それでようやくいろんな構造物が出来て外構は完成します。

でも家全体を見ると、いまいち殺風景なのです。なんていうか、「家」ではなく「建物」という感じ。私の勝手な見方なんですが、土地にモノが載っているだけ、そんな印象です。

 

工事中の画像ですが、敷地の縁に沿ってブロックを積み、門壁がつき、アプローチがつき・・・外構はほぼ完成の図。構造物が並んでいるだけ、何だか殺風景です。

 

それが、木を植えたり草花を植えたりすると、一気に土地と建物がつながって「家」になるように思います。

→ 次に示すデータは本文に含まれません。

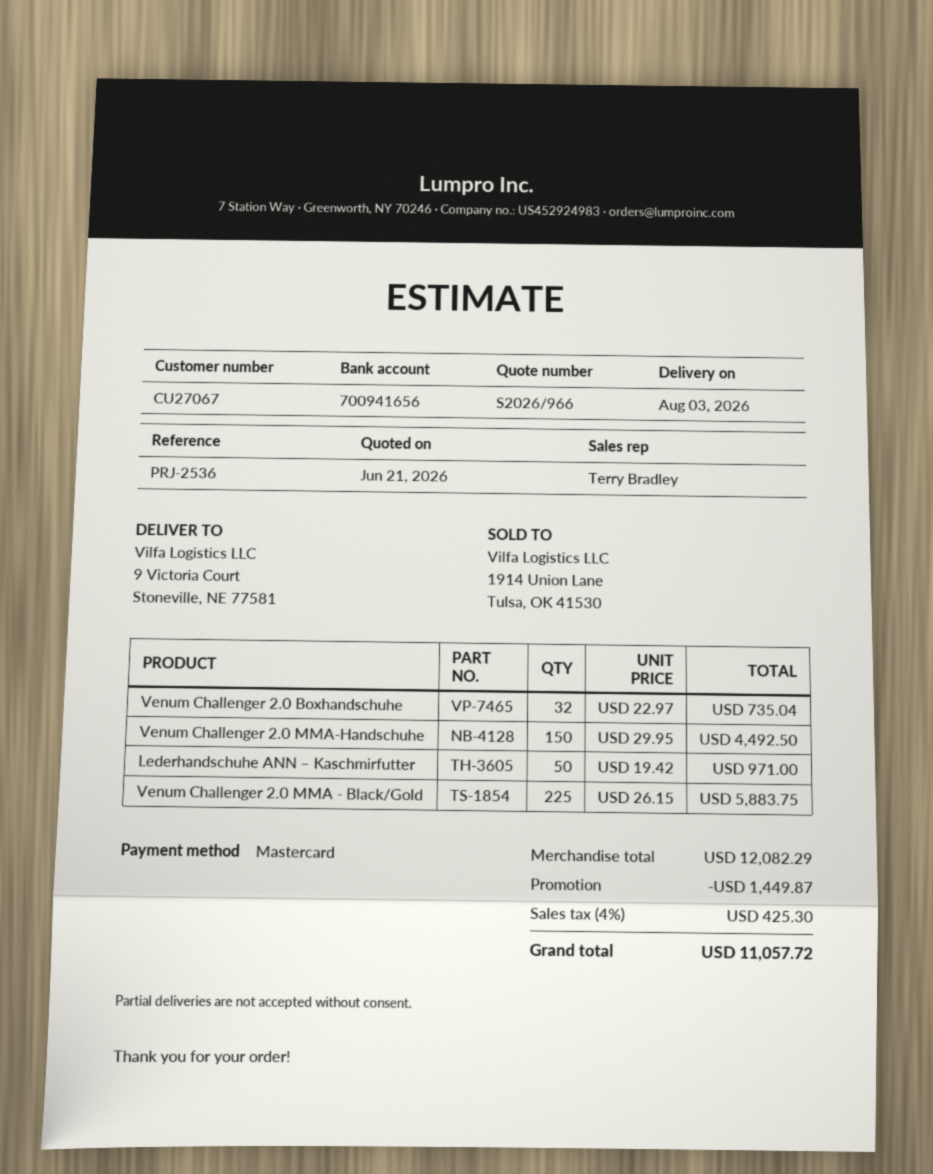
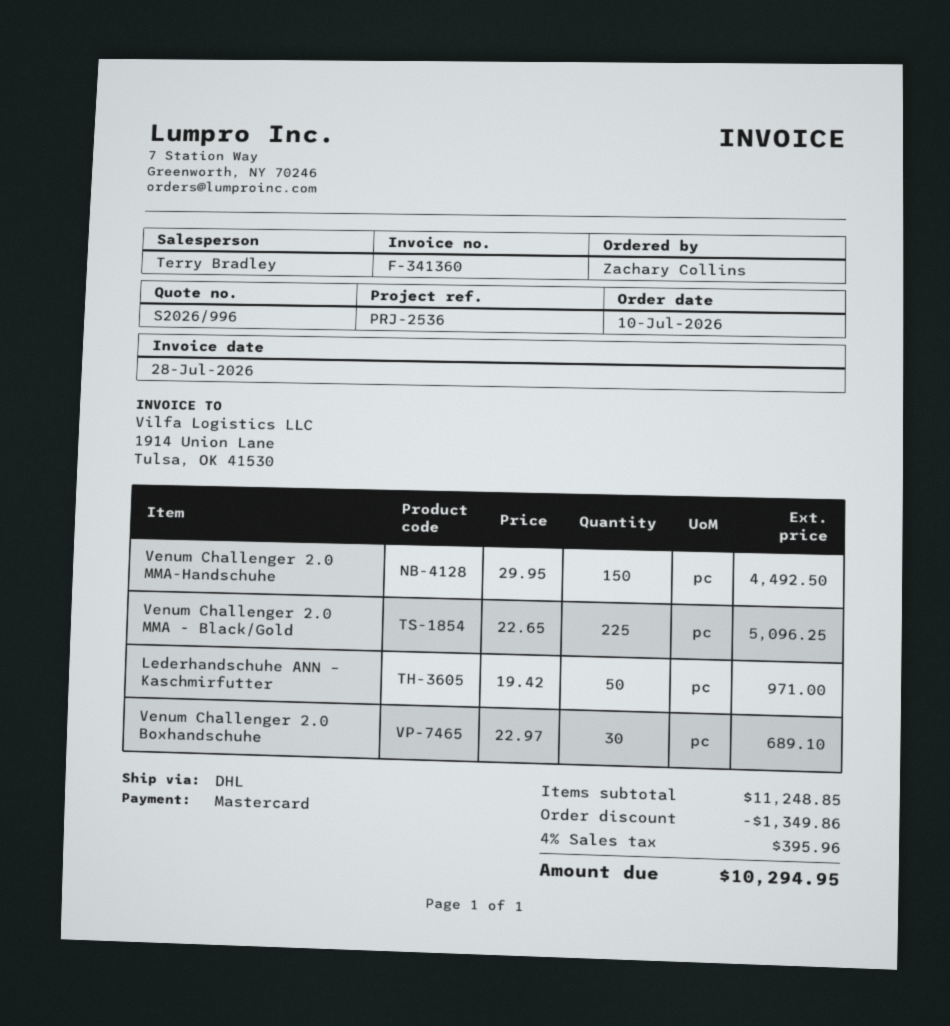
quote number: S2026/966 -> S2026/996
Venum Challenger 2.0 Boxhandschuhe: 32 x 22.97 = 735.04 -> 30 x 22.97 = 689.10
Venum Challenger 2.0 MMA - Black/Gold: 225 x 26.15 = 5883.75 -> 225 x 22.65 = 5096.25
subtotal: 12082.29 -> 11248.85
discount: 1449.87 -> 1349.86
tax: 4% = 425.30 -> 4% = 395.96
total: 11057.72 -> 10294.95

上の画像と下の画像を見比べていただくと、私の言うことが何となく伝わるかしら?

 

外構工事につづき、造園工事で植栽完了の図。上の画像と見比べると、雰囲気が全然違いますよね。緑が入るとこんなに建物が生き生きと、そして根付いて見えるんです。

 

これは設計の段階で、いつもお客様にもお話していることで、その時は殆どのお客は私の言うことがピンとはきていないご様子。でも植栽工事が始まって、どんどん緑が足されていくにつれ、建物が生き生きと見えてくるのに驚かれます。

そして植え終わったとき、「家になった、という感じがします!」とおっしゃいます。